Screenshot and code edit data:
==*==
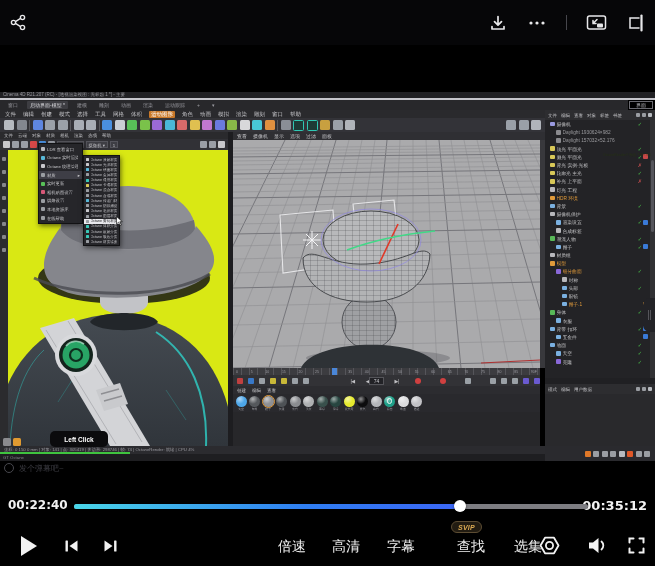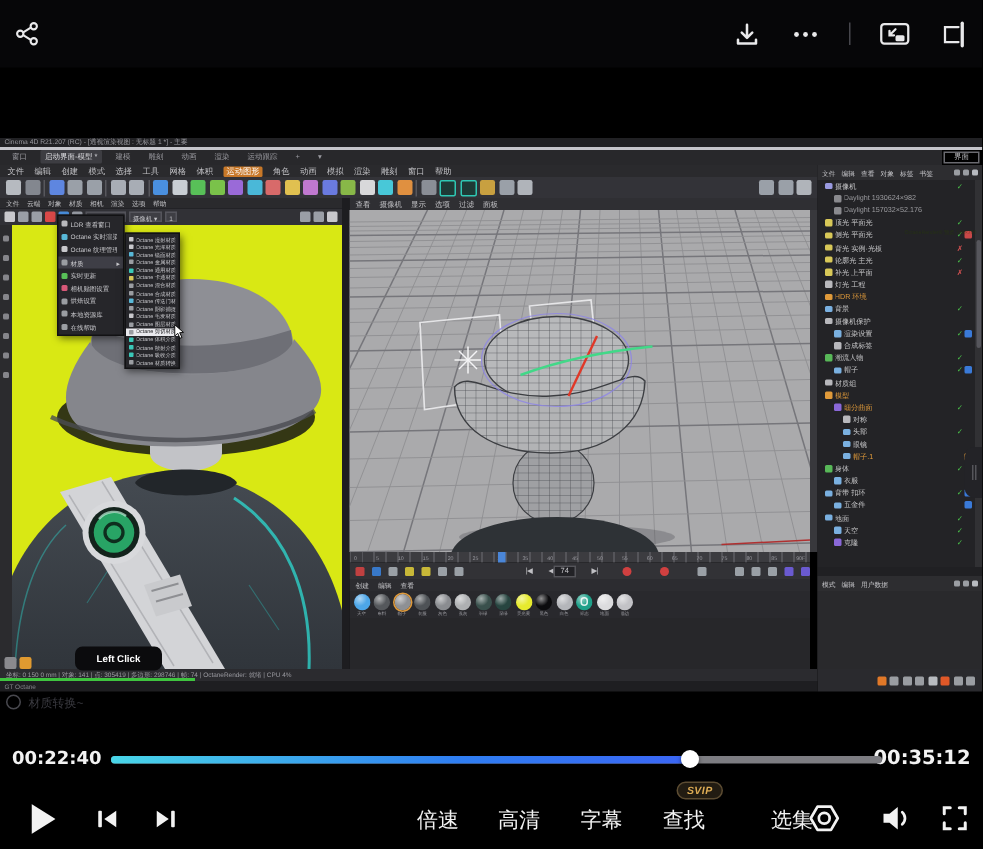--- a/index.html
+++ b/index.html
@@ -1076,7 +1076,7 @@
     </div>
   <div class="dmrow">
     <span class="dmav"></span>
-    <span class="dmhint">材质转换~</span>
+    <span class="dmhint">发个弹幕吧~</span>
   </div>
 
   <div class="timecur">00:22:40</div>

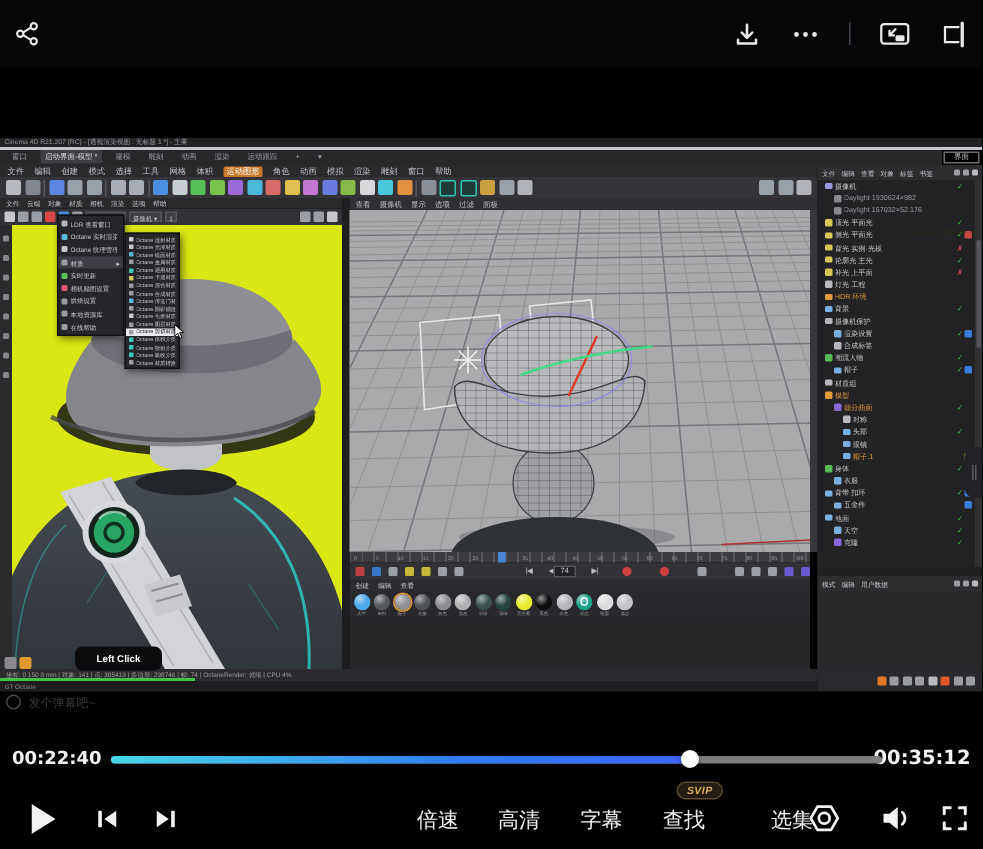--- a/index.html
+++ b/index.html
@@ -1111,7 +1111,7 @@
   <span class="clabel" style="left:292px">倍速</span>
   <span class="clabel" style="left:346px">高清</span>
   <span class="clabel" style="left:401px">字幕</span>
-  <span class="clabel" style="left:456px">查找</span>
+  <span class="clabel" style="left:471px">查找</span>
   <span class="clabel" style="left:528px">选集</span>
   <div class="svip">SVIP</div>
==*==
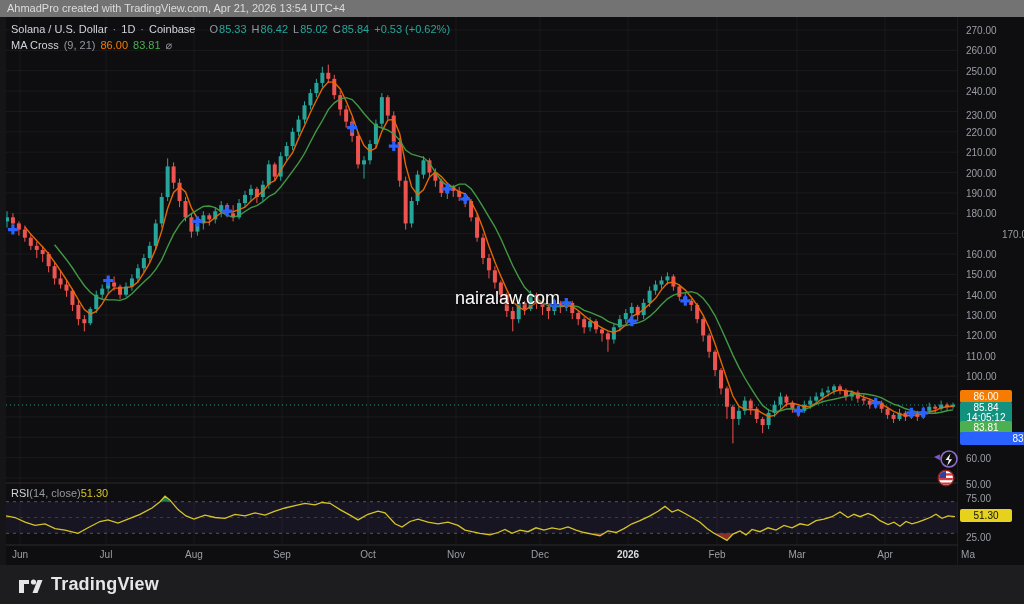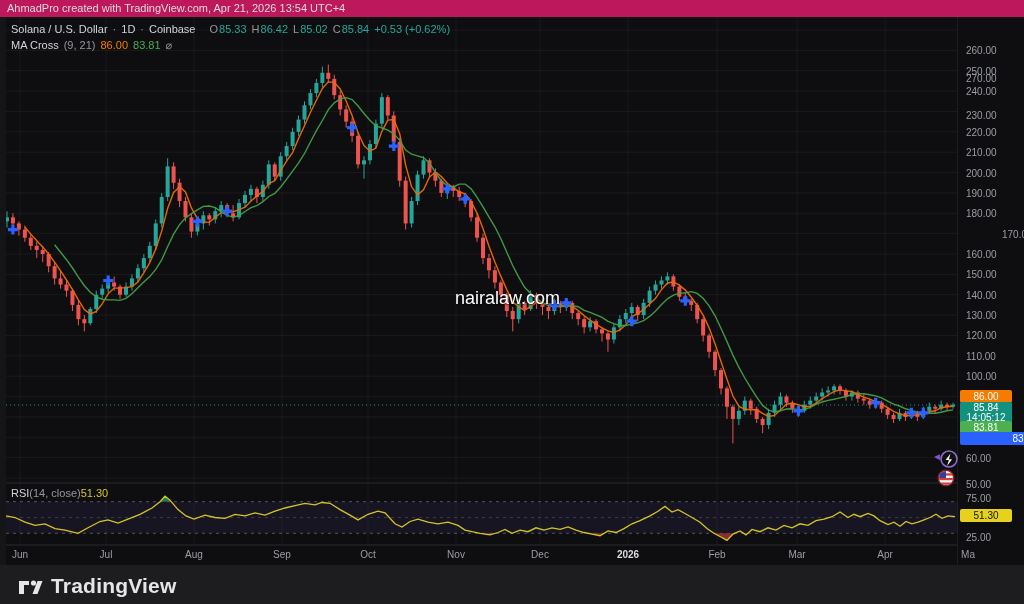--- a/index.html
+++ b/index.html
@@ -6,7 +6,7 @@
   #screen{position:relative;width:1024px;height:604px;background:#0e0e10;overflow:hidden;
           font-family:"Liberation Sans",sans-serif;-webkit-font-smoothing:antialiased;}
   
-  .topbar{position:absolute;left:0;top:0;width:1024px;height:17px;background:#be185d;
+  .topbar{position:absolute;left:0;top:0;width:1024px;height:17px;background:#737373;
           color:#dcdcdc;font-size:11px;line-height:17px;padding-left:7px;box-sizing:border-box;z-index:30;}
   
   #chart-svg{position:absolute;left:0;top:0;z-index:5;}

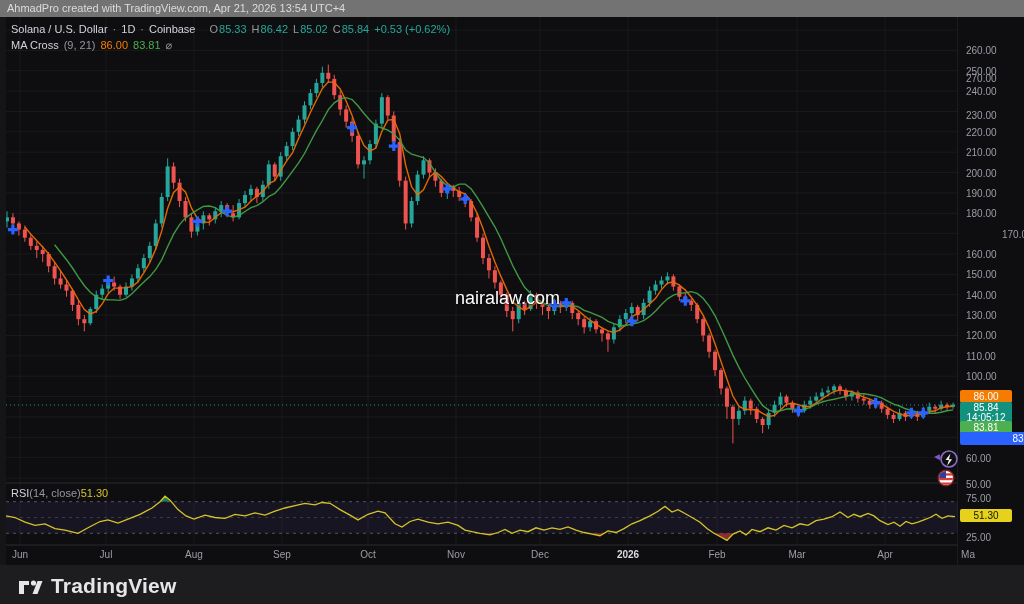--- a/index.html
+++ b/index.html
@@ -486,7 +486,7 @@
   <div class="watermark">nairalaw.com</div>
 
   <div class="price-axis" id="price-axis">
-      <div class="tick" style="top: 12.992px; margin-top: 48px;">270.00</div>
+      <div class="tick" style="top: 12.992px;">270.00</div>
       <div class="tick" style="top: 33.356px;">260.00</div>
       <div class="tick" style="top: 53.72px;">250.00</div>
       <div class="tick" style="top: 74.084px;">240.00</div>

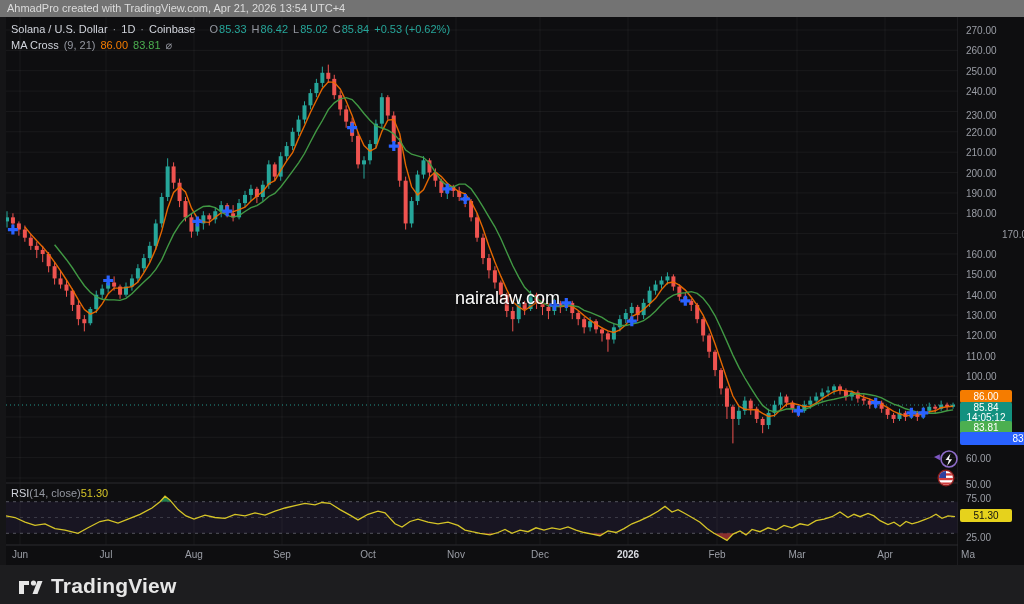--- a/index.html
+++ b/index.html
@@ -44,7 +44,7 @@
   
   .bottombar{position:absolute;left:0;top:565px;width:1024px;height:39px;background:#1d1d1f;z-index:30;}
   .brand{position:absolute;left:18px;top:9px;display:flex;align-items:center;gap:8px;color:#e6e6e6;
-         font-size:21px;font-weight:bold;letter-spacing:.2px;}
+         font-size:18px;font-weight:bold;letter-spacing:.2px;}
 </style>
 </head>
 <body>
==*==
For the word "tick", show every line of the entries that holds it.

**Response to this exercise**:
-      <div class="tick" style="top: 12.992px; margin-top: 48px;">270.00</div>
+      <div class="tick" style="top: 12.992px;">270.00</div>
       <div class="tick" style="top: 33.356px;">260.00</div>
       <div class="tick" style="top: 53.72px;">250.00</div>
       <div class="tick" style="top: 74.084px;">240.00</div>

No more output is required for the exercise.